メール番長の視線は太字で届く。質問の階級制度は返信不要 ~令和のコミュニケーション最前線はメールです。なお人格と器は件名より本文に宿ります。~
メールだけで性格が分かるって、便利な時代だわ。
会ったこともないのに、受信トレイ開いただけで人柄オープンデータ化。プライバシーもへったくれもない。
今は仕事上“メールだけの付き合い人”がいる。
顔も声も知らない。でも確信してる――顔が見えなくても表情は文章に出る。絵文字じゃなく人格のにじみね。
丁寧に書いてるつもりでも、行間の目つきが悪いタイプ。
こちらが質問しても、完全スルー。
スルーの精度はプロ級。ノールック三振。ミットも構えていないのにキャッチャー気取り。
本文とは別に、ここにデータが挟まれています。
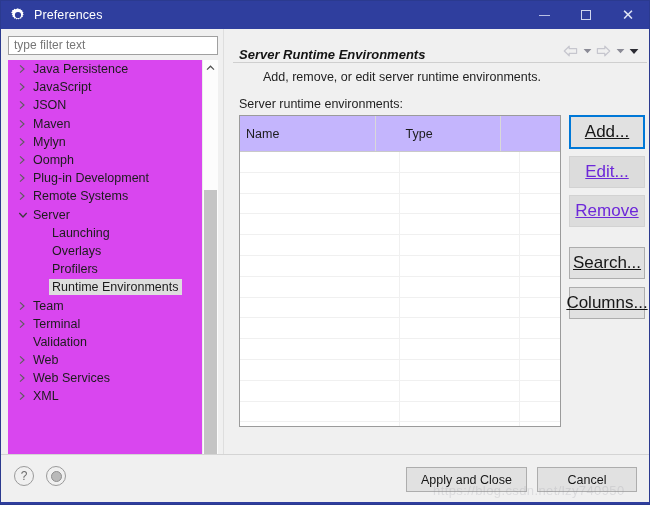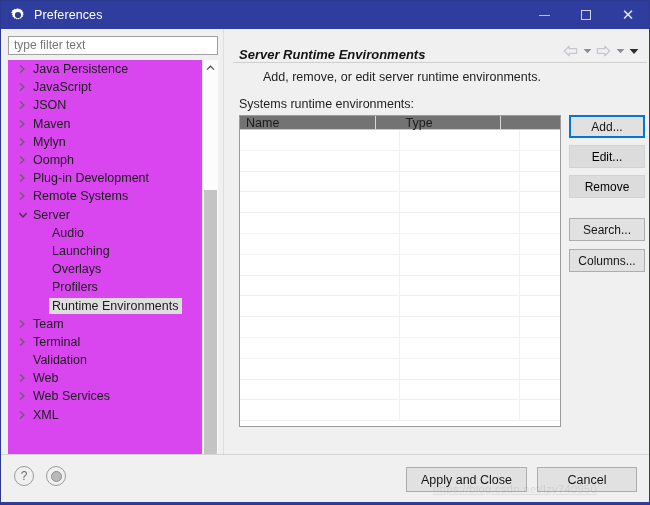--- a/index.html
+++ b/index.html
@@ -648,7 +648,7 @@
       <div class="header-rule"></div>
 
       <div class="page-desc">Add, remove, or edit server runtime environments.</div>
-      <div class="list-label">Systems runtime environments:</div>
+      <div class="list-label">Server runtime environments:</div>
 
       <div class="table-box">
         <div class="thead" id="table-head">

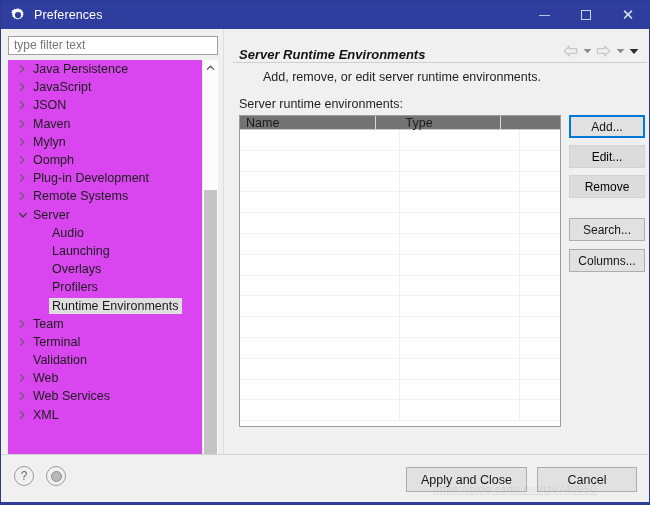--- a/index.html
+++ b/index.html
@@ -272,9 +272,9 @@
   }
   .thead {
     display: flex;
-    height: 14px;
+    height: 36px;
     border-bottom: 1px solid #c9c9c9;
-    background: #737373;
+    background: #c4b5fd;
     box-sizing: border-box;
     gap: 24px;
   }

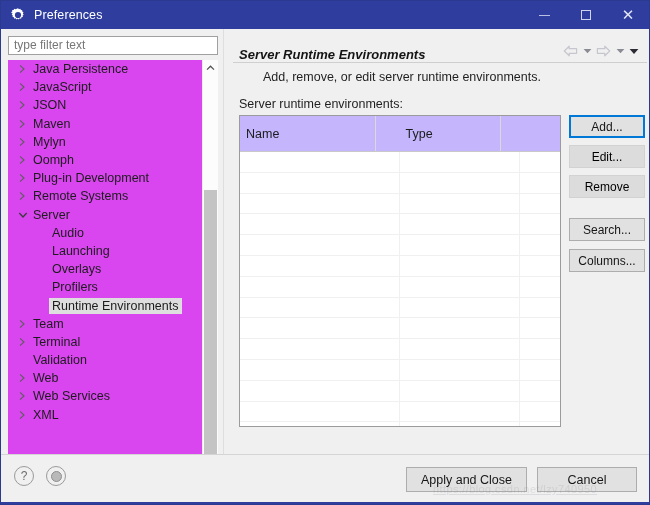--- a/index.html
+++ b/index.html
@@ -325,13 +325,14 @@
     border: 1px solid #adadad;
     background: #e1e1e1;
     font-family: "Liberation Sans", sans-serif;
-    font-size: 12px;
+    font-size: 17px;
     color: #161616;
     display: flex;
     align-items: center;
     justify-content: center;
     user-select: none;
-    padding: 4px;
+    padding: 15px;
+    text-decoration: underline;
   }
   .btn.primary {
     border: 2px solid #0078d7;

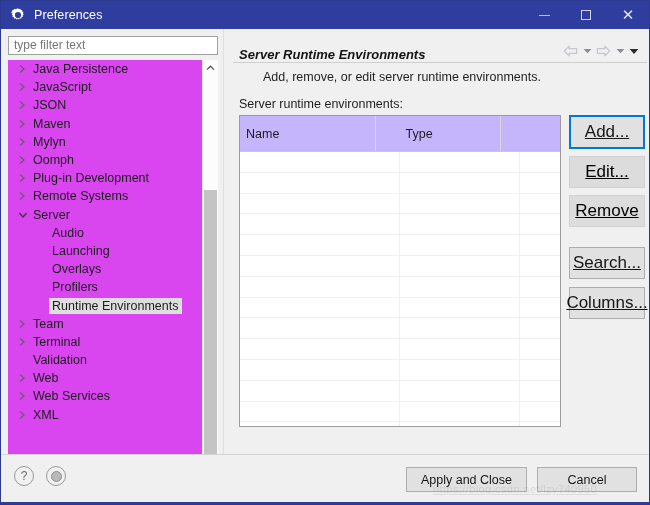--- a/index.html
+++ b/index.html
@@ -339,7 +339,7 @@
     background: #e1e1e1;
   }
   .btn.disabled {
-    color: #000000;
+    color: #6d28d9;
     border-color: #d2d2d2;
     background: #dcdcdc;
   }

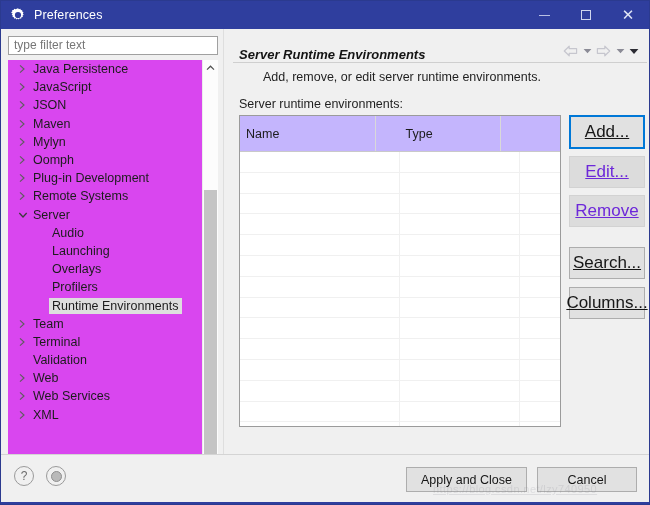--- a/index.html
+++ b/index.html
@@ -534,9 +534,6 @@
               <span class="tree-label">Server</span>
             </div>
             <div class="tree-item child">
-              <span class="tree-label">Audio</span>
-            </div>
-            <div class="tree-item child">
               <span class="tree-label">Launching</span>
             </div>
             <div class="tree-item child">

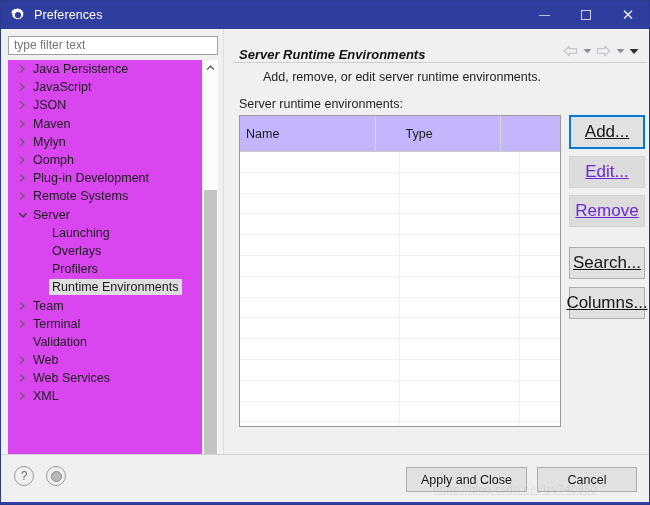--- a/index.html
+++ b/index.html
@@ -409,13 +409,12 @@
   .watermark {
     position: absolute;
     left: 432px; top: 482px;
-    font-size: 11px;
+    font-size: 13px;
     color: rgba(140,140,150,0.20);
     letter-spacing: 0.4px;
     white-space: nowrap;
     font-family: "Liberation Sans", sans-serif;
     user-select: none;
-    text-decoration: underline;
   }
   .bottom-edge {
     position: absolute;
ところがですよ? そんな人は自分のメールとなると態度が豹変。
即レスを要求、返信速度は光速でお願いします、って圧。
謝罪文は添えるけど、誠意は添え忘れ。
申し訳ありません、って書いてあっても、後ろに(返事くださいね♡)の催促スタンプが押してある。
催促の書体が明朝体より太いのよ。気合いがデカ文字。
結局この人たち、質問の重要度ランキングがあるのね。
自分の質問=横綱、他人の質問=地方巡業。
「徳ポイントは付与しないが、返信義務ポイントは事務的に発生」っていう新札でも刷ったら売れるんちゃう?
仕事だから割り切れ? ええ、分かってる。
でもね、私の昭和センサーは過敏なの。
メールでドヤり、返信でマウント、質問内容で勝手に階級社会を作る人種。
そういう人たちに限ってリアルで会うと、おとなしいフリするんでしょ? メールだけ番長。
――そんな感じで、メールって正直すぎるのよ。
本人の言葉は嘘つけても、文の空気圧は誤魔化せない。
今日も受信トレイの天気は曇りのちムカつき、降水確率は100%です。
いるなら続けて書くけど?と言われたら…
いえいえ、あなたのペースでどうぞ。私は既読スルーで去りますから。